Status of WASM in CPython's `main` branch

For those of you who may not know, there is work to get the main branch of CPython to work in WASM unpatched. You can read about it at cpython/Tools/wasm at main · python/cpython · GitHub and see nightly CI for it all at GitHub - ethanhs/python-wasm: Build scripts and configuration for building CPython for Emscripten . At this point:

  • Support for Node and browsers via Emscripten is there (i.e. the test suite should pass w/o modification).
  • WASI support is experimental.
  • @ethanhs is working on the Buildbot code so we can get a Buildbot running to classify WASM support as tier 3 for Emscripten under Node (since that’s easy to test) w/ @tiran and myself listed as the contacts.
  • The goal is to reach tier 2 (or even 1) for Python 3.12, maybe even distribute built binaries.
  • I would also like all of this for WASI.

@tiran has a keynote from PyCon DE on this topic, but I don’t know if the video is available yet.

And for those that don’t know, packaging is not handled by the Python core team, so none of these plans include a packaging story.

11 Likes

The recording of my keynote should be available in a month or two. The slides for PyCon DE 2022 keynote and PyCon US 2022 Language Summit are at:

The README.md in the Tools/wasm directory contains build instructions, known limitations/restrictions of the Emscripten platform, and various other pieces of information around CPython on WASM.

wasm32-emscripten builds come in various build flavors and additional feature flags. browser builds use preloading to ship pre-compiled stdlib bundle with a MEMFS data file. node builds have NODERAWFS enabled to directly access the raw file system of the host system. --enable-wasm-dynamic-linking enables dynamic linking, dlopen and SIDE_MODULE support. The option works with browser and node builds. --enable-wasm-pthreads enables pthread support and pthread to worker proxying. The option only works for Node builds. Dynamic linking + pthreads + libffi is still unstable, though.

WASI builds currently require a 3rd party library called WASIX to provide stubs for POSIX APIs like pthread. WASI’s sandboxing module and capability driving security concept makes testing tricky.

My goal for 3.11 was to upstream all Pyodide downstream patches, automate build system, and have the test suite pass in Node. IMHO we have accomplished these three main goals.

For 3.12 I like to look into better debugging support and stdlib file size. @hoodmane, @rth, and I discussed the matter during PyCon sprints. In the long run we might want to consider folding some Pyodide features like JS <-> Python bridge into CPython core and invite Hood + Roman as core devs.

5 Likes

Driving the size down would be great! Although it’s already down to around 6MB today?

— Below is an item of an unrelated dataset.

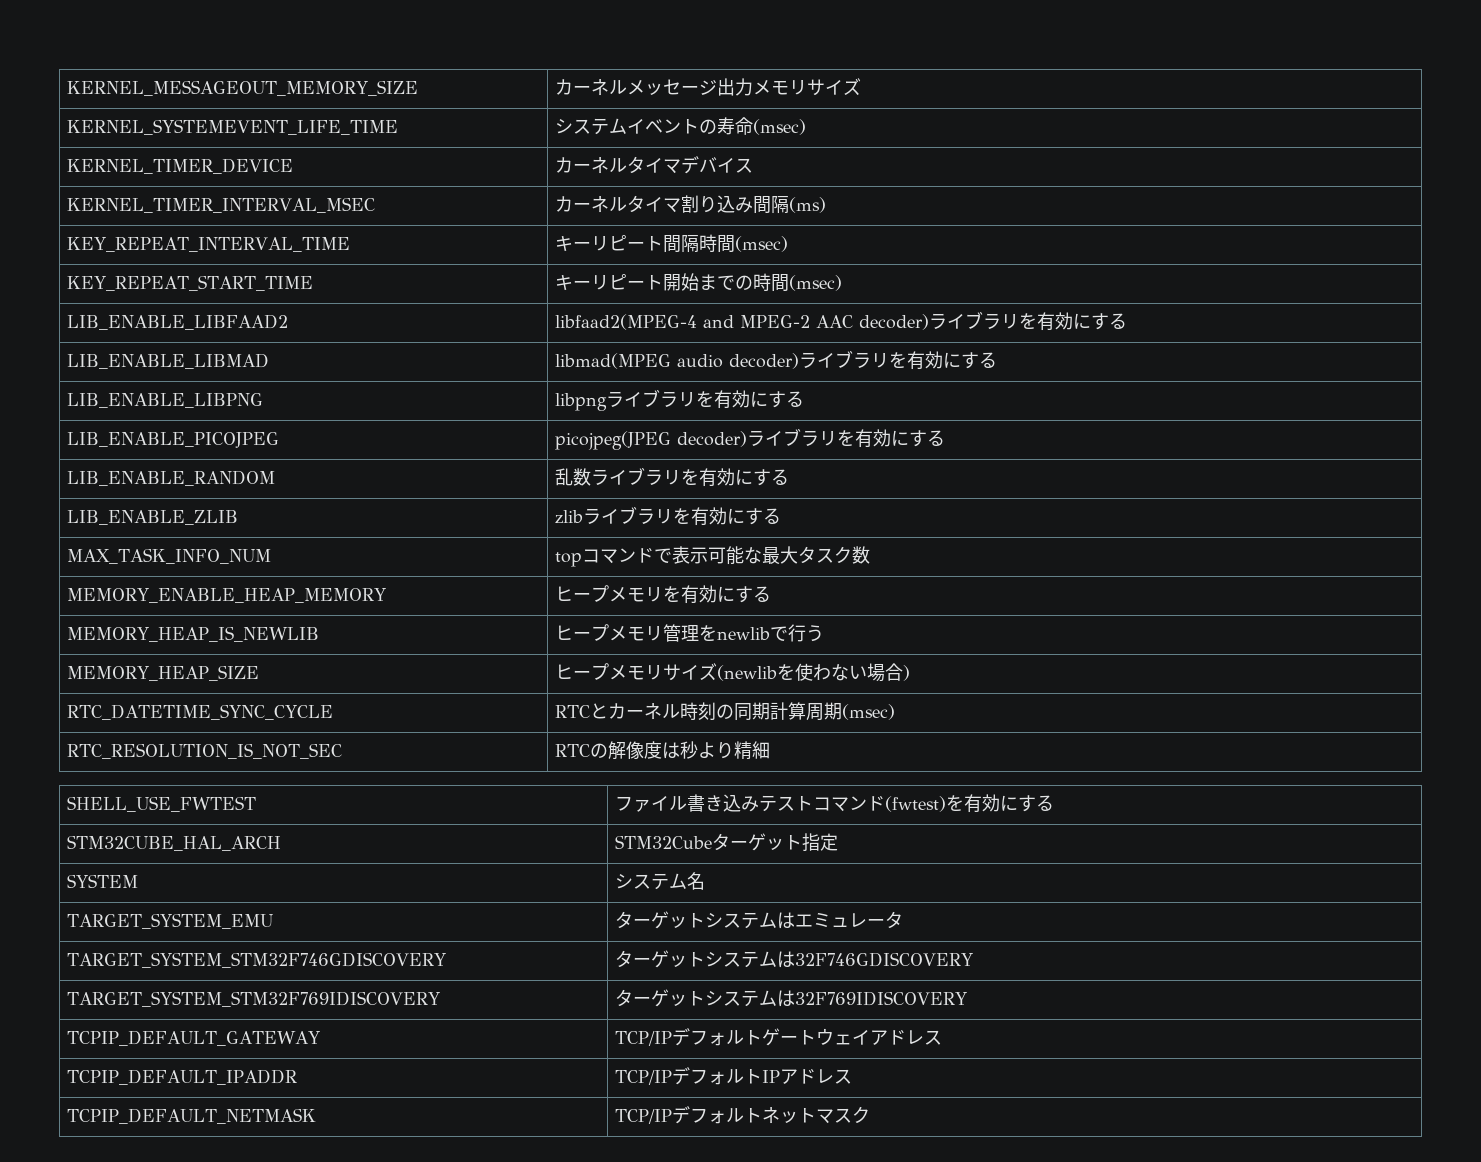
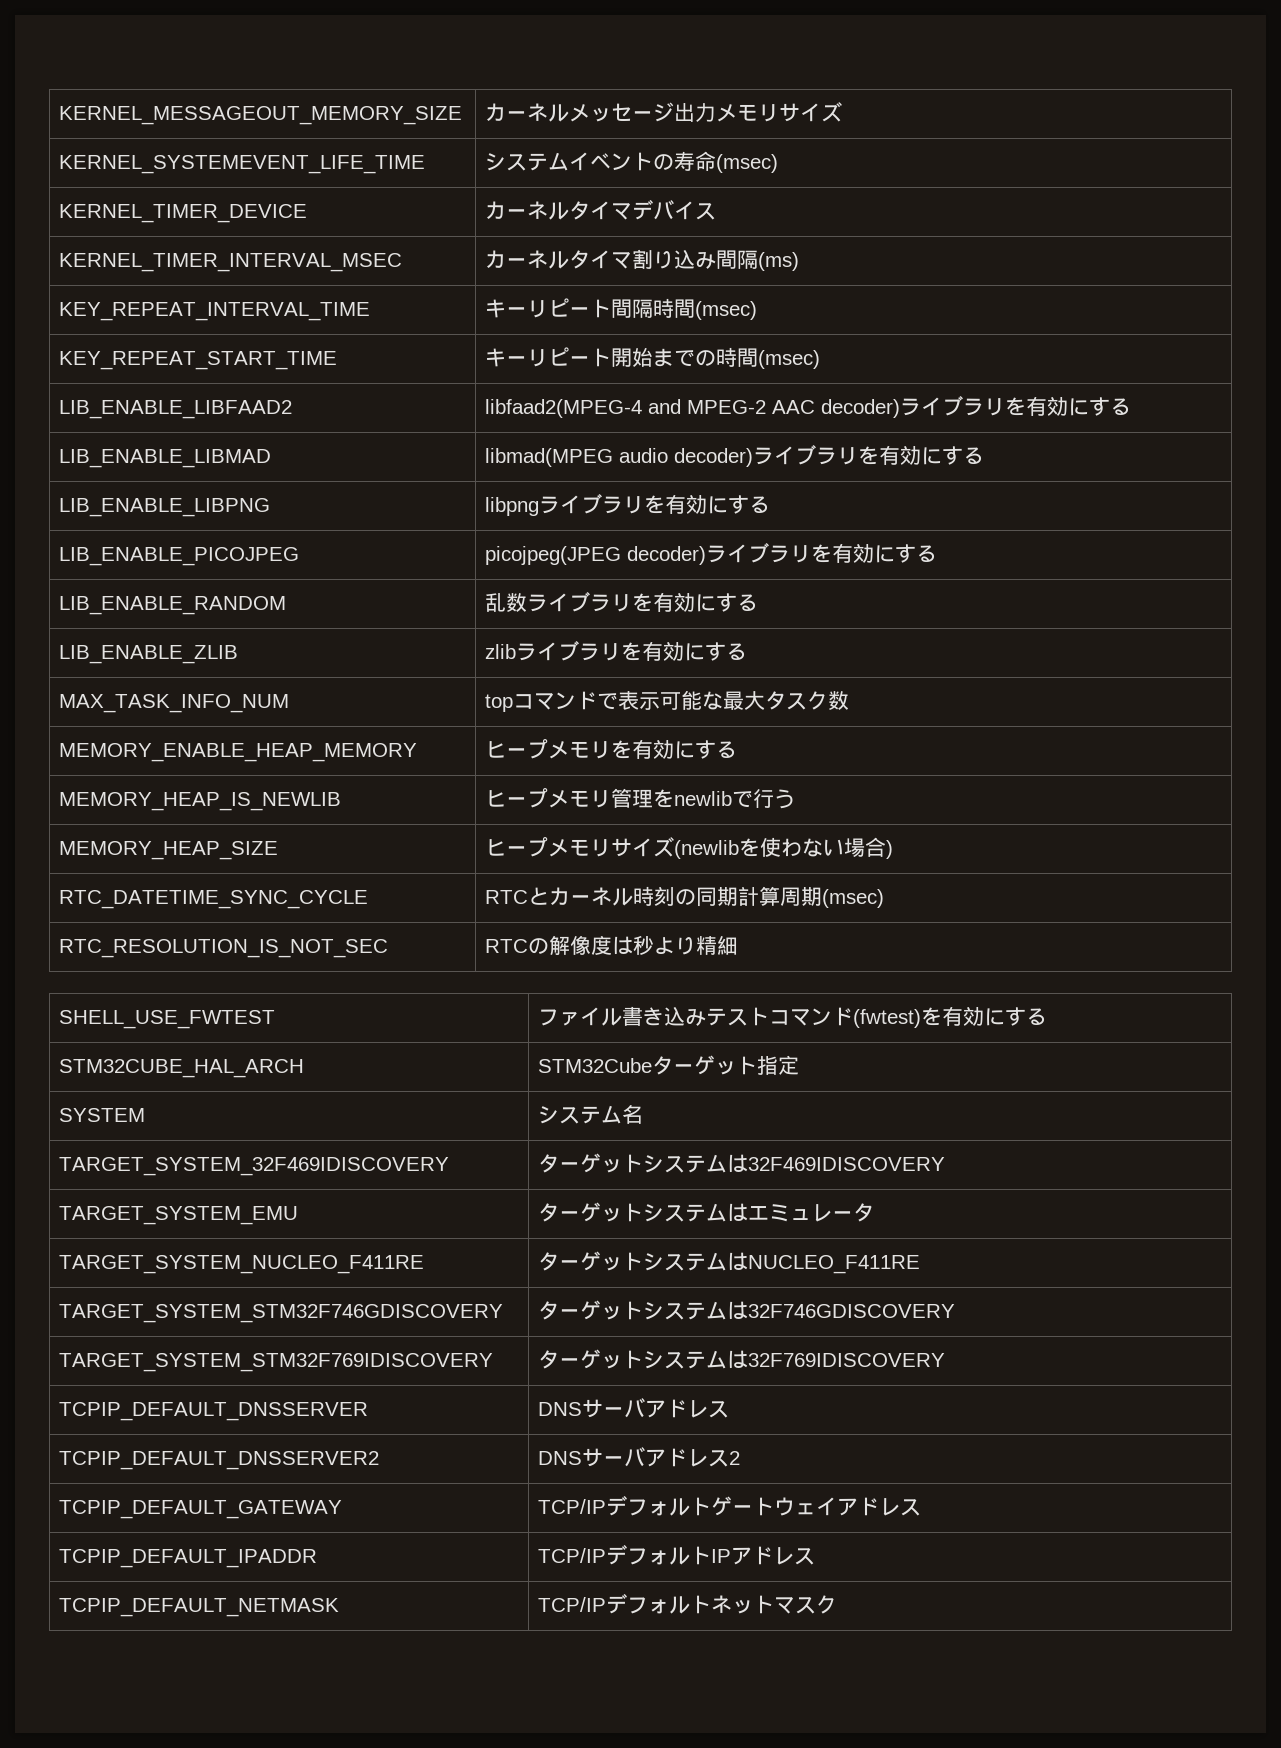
(706, 881) none -> [59,1157,450,1176] [538,1153,946,1173] // TARGET_SYSTEM_32F469IDISCOVERY | ターゲットシステムは32F469IDISCOVERY
(904, 920) none -> [59,1255,425,1274] [538,1251,921,1274] // TARGET_SYSTEM_NUCLEO_F411RE | ターゲットシステムはNUCLEO_F411RE
(968, 998) none -> [59,1402,369,1421] [538,1398,730,1418] [59,1451,380,1470] [538,1447,741,1467] // TCPIP_DEFAULT_DNSSERVER | DNSサーバアドレス // TCPIP_DEFAULT_DNSSERVER2 | DNSサーバアドレス2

I was just thinking about the js module and how upstreaming that might make sense since it isn’t making an opinionated API decision by directly exposing JS objects. So SGTM! :slightly_smiling_face:

2 Likes

Just out of curiosity, is this with or without the modules formally deprecated and to be removed in your PEP 594?

2 Likes

It’s with the modules. What I don’t remember when @tiran last quoted the amount at me is whether it includes the test suite or not?

2 Likes

It’s with some PEP 594 modules. The stdlib bundles omits all network modules and ships pre-compiled PYC files.

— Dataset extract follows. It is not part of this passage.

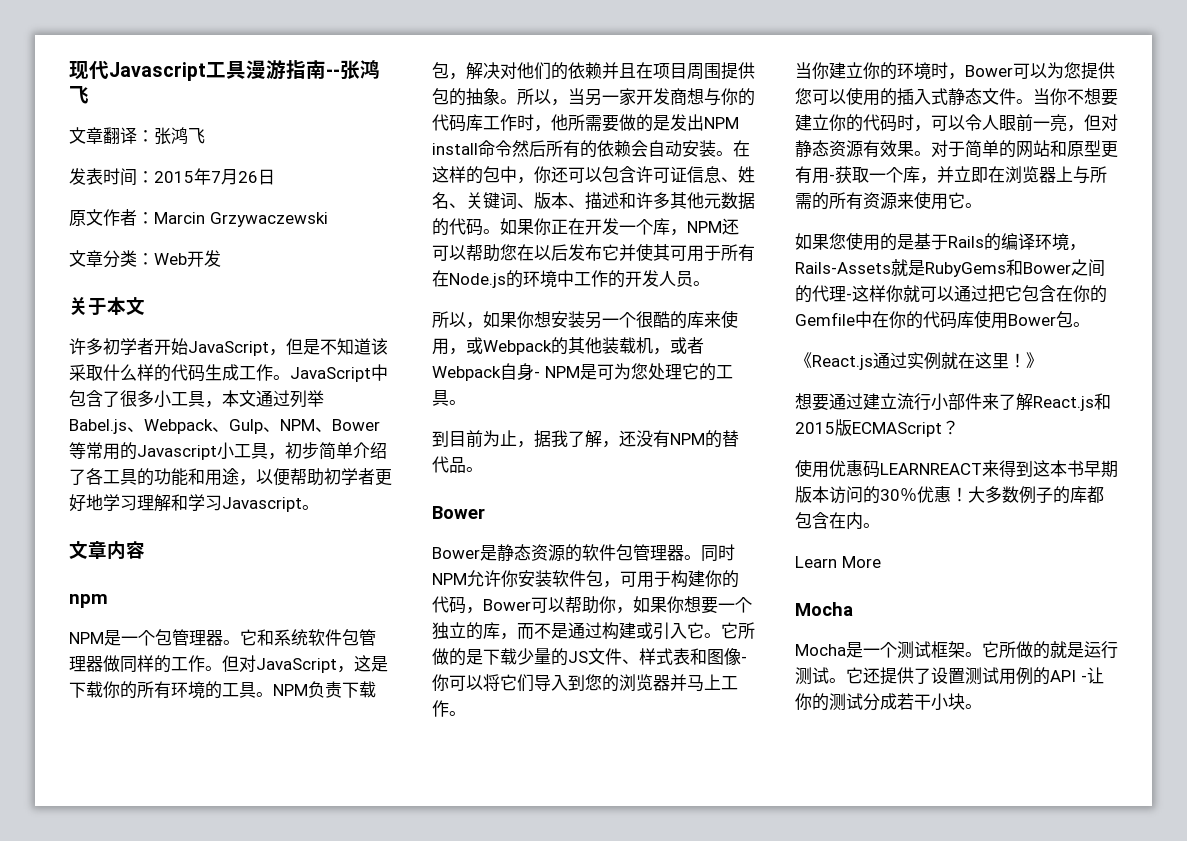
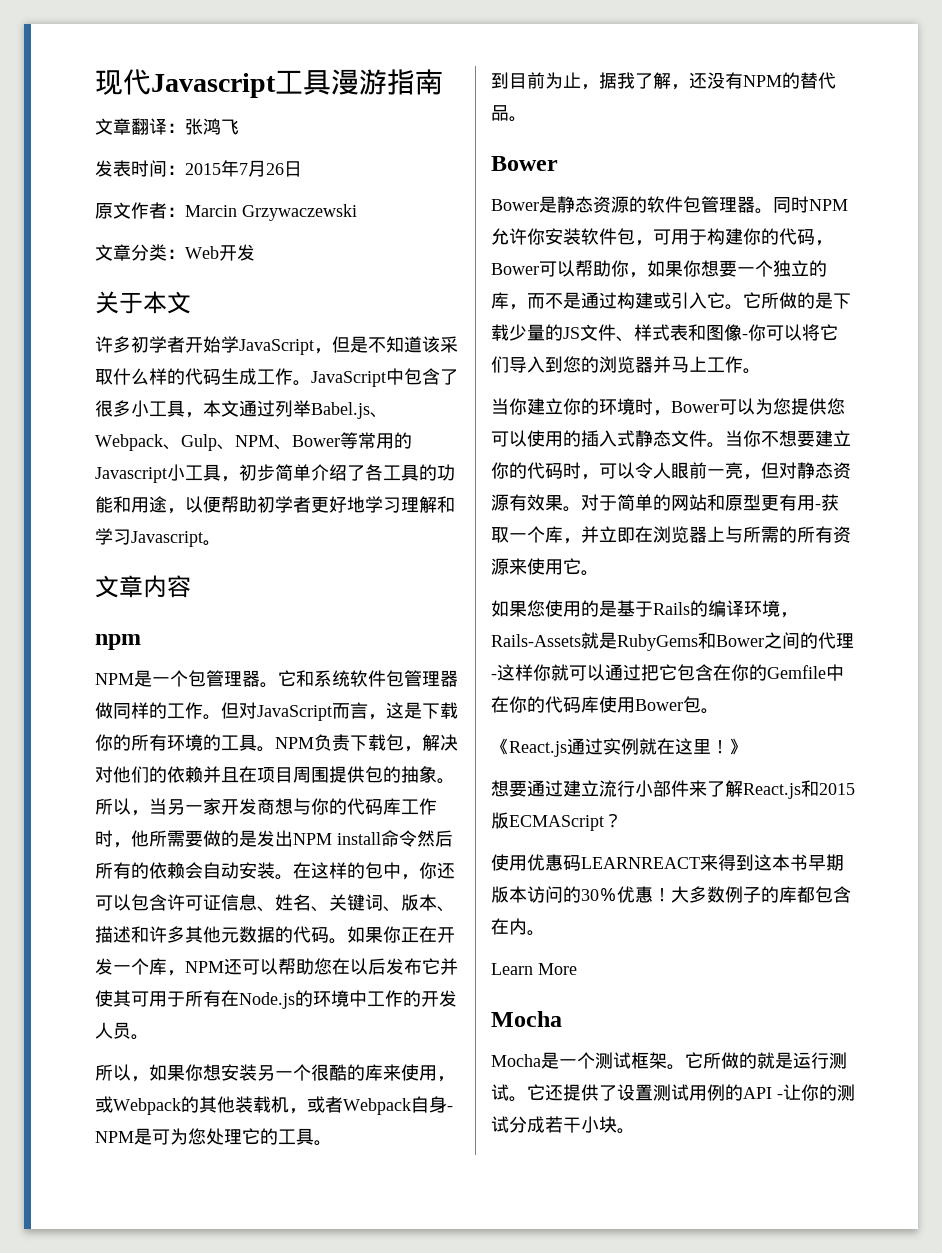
[326,60,380,80] [69,86,89,104] --张鸿飞 -> (443, 82) none
(188, 346) none -> [221,336,239,353] 学
(337, 665) none -> [332,702,368,719] 而言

$ du --si -c python.wasm python.data python.js 
5.9M    python.wasm
3.3M    python.data
160k    python.js
9.3M    total

# emulate HTTP transport compression
$ gzip python.wasm python.js

$ du --si -c python*.gz python.data 
41k     python.js.gz
2.2M    python.wasm.gz
3.3M    python.data
5.5M    total

The pyodide bundle is much larger because they ship more stdlib modules, include more extension modules (sqlite, ctypes), and have more features.

$ du --si -c pyodide.asm.*
5,4M    pyodide.asm.data
2,0M    pyodide.asm.js
9,5M    pyodide.asm.wasm
17M     total

$ gzip pyodide.asm.*
$ du --si -c pyodide.asm.*
3,5M    pyodide.asm.data.gz
324k    pyodide.asm.js.gz
3,3M    pyodide.asm.wasm.gz
7,1M    total
5 Likes

Thanks for creating this category and very much looking to tier 2 support for WASM!

I was just thinking about the js module and how upstreaming that might make sense since it isn’t making an opinionated API decision by directly exposing JS objects.

I suppose the issue is that it’s difficult to do a lot of WASM-related work without some kind of JS/Python bridge. At the same time currently, it is still being actively developed (e.g. significant work for threading support needed when it happens) and also it’s not just C code. There are also py / and js libraries which come with it. CPython would likely not need all the functionality (e.g. loading packages), but still, it would be basically upstreaming the core of Pyodide. And then the question is what would be the advantage for users and contributors of including all these things in CPython as opposed to it being a standalone dependency one could pull when building CPython for WASM (which is I think what we would prefer on the Pyodide end so far).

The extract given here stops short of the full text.